Psychoanalytic (Object Relations):  

This theory suggests that people relate to others and situations in their adult lives as shaped by family experiences during infancy/adolescence.


A type of psychotherapy that involves cognitive and behavioral techniques to change negative thoughts and maladaptive behaviors.

Solution Focused Therapy:

This approach does not focus on the past, but instead, focuses on the present and future. The therapist asks the client/patient to envision their preferred future and then questions are asked about the client’s story, strengths and resources, and about exceptions to the problem so that the therapist can assist the client/patient achieve their desired goal(s).

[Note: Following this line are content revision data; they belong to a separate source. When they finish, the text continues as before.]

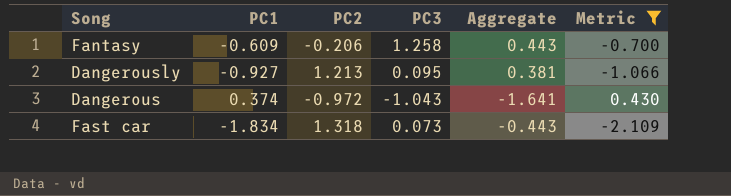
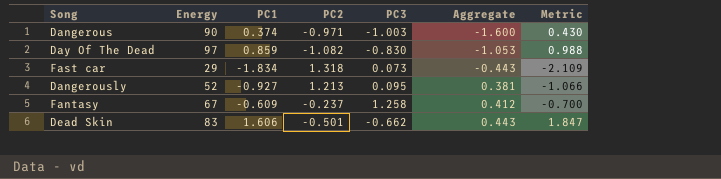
filter: Metric <= 0.430 -> none
row order: none -> Aggregate ascending
column Energy | position: none -> 2
Dangerous | PC2: -0.972 -> -0.971
Dangerous | PC3: -1.043 -> -1.003
Dangerous | Aggregate: -1.641 -> -1.600
Fantasy | PC2: -0.206 -> -0.237
Fantasy | Aggregate: 0.443 -> 0.412

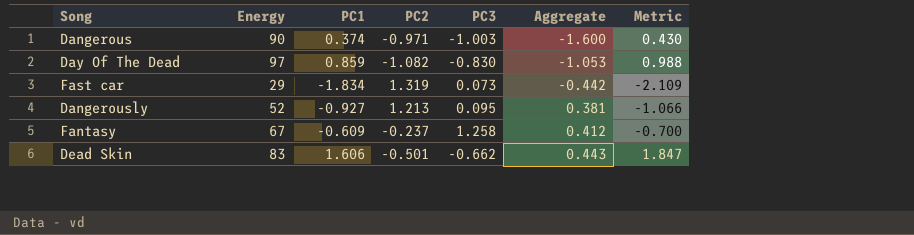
Fast car | PC2: 1.318 -> 1.319
Fast car | Aggregate: -0.443 -> -0.442

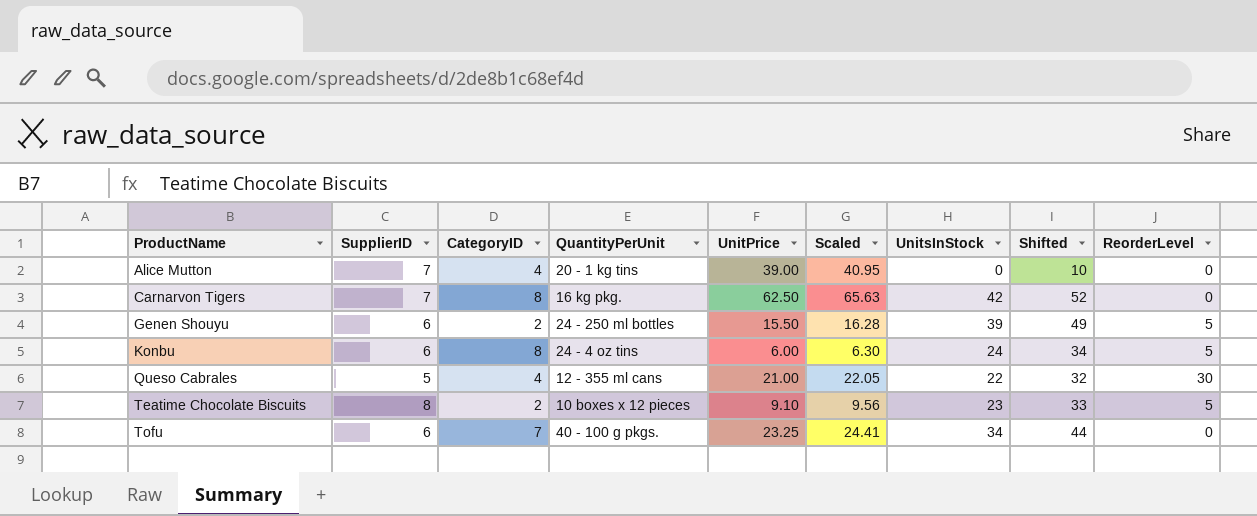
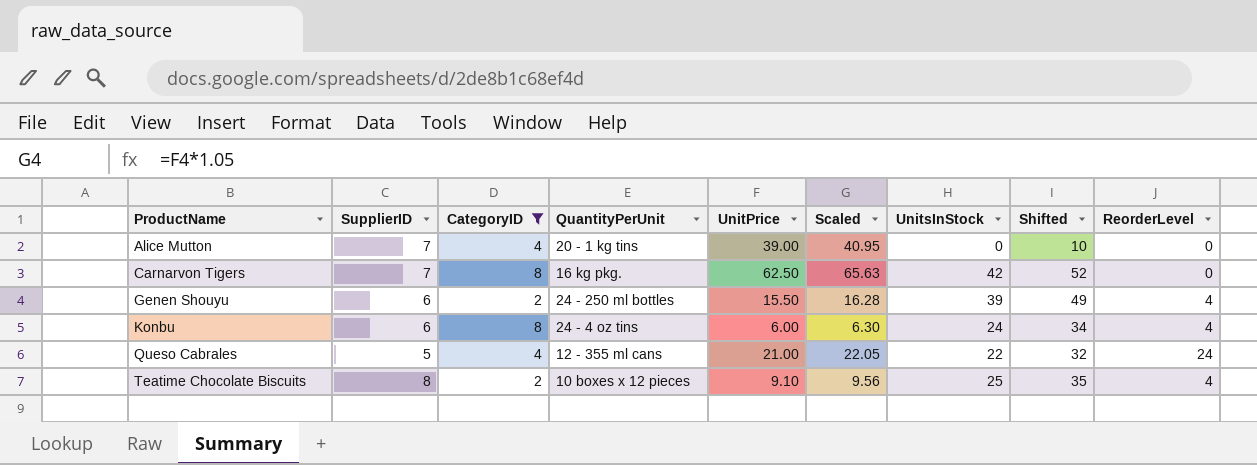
filter: none -> CategoryID != 7
Genen Shouyu | ReorderLevel: 5 -> 4
Konbu | ReorderLevel: 5 -> 4
Queso Cabrales | ReorderLevel: 30 -> 24
Teatime Chocolate Biscuits | UnitsInStock: 23 -> 25
Teatime Chocolate Biscuits | Shifted: 33 -> 35
Teatime Chocolate Biscuits | ReorderLevel: 5 -> 4

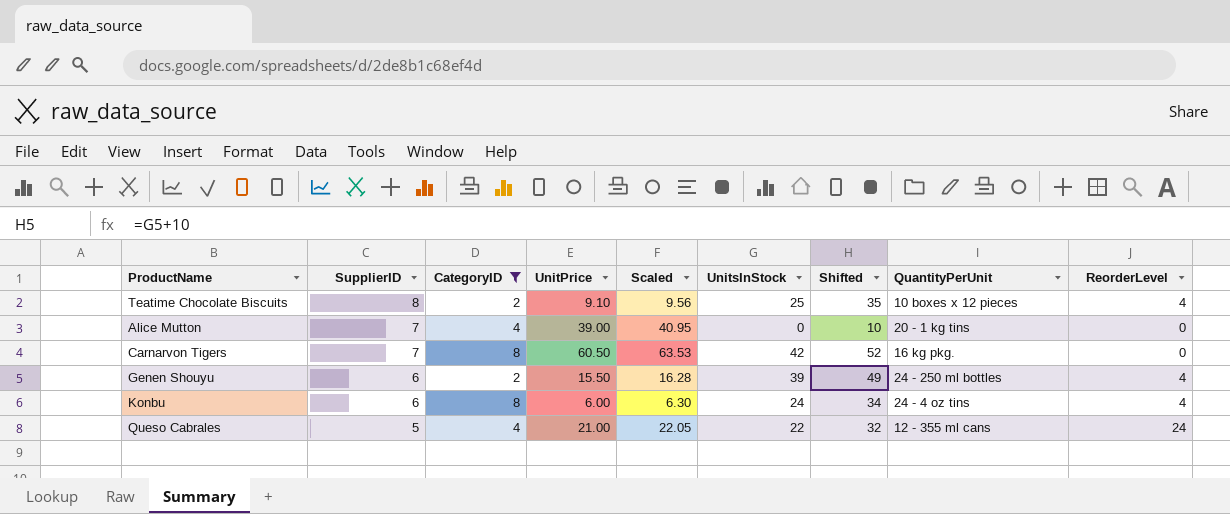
row order: ProductName ascending -> SupplierID descending
column QuantityPerUnit | position: 4 -> 8
Carnarvon Tigers | UnitPrice: 62.50 -> 60.50
Carnarvon Tigers | Scaled: 65.63 -> 63.53

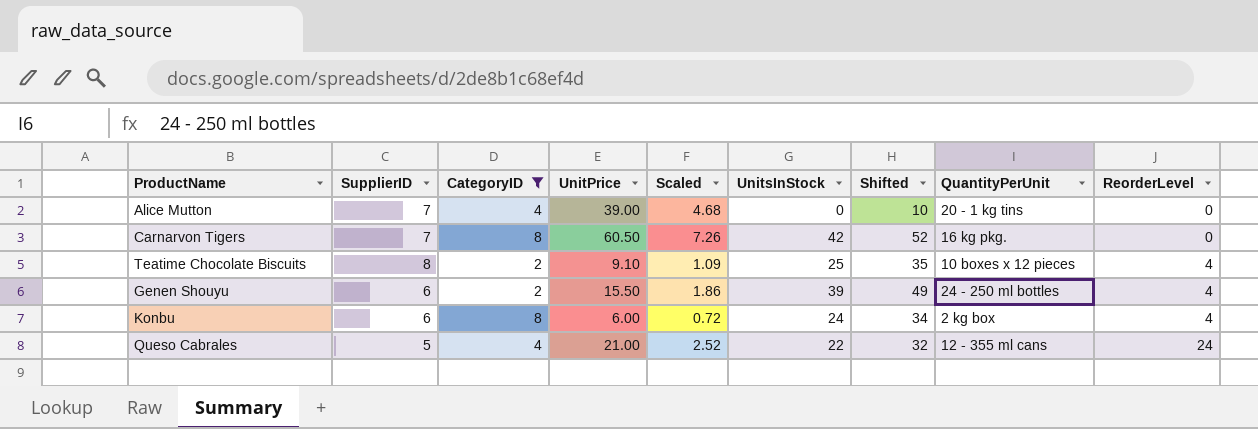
row order: SupplierID descending -> ReorderLevel ascending
column Scaled | formula: [UnitPrice] * 1.05 -> [UnitPrice] * 0.12
Konbu | QuantityPerUnit: 24 - 4 oz tins -> 2 kg box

Client-Centered Therapy:  

This is the foundational belief that people tend to move toward growth and healing, and have the capacity to find their own answers. The therapist listens and tries to understand how things are from the client's point of view, checks that understanding with the client if unsure and treats the client with the utmost respect and regard. The therapist isn't evaluating them in any way or trying to "figure them out".

How long is the length of treatment?

People remain in treatment for various reasons depending on their goal(s) and their life challenges. Many people terminate treatment when the immediate problem abates; others remain longer to gain clarity and understanding of life. The bottom line is that you have many options and should discuss these with your therapist before terminating treatment.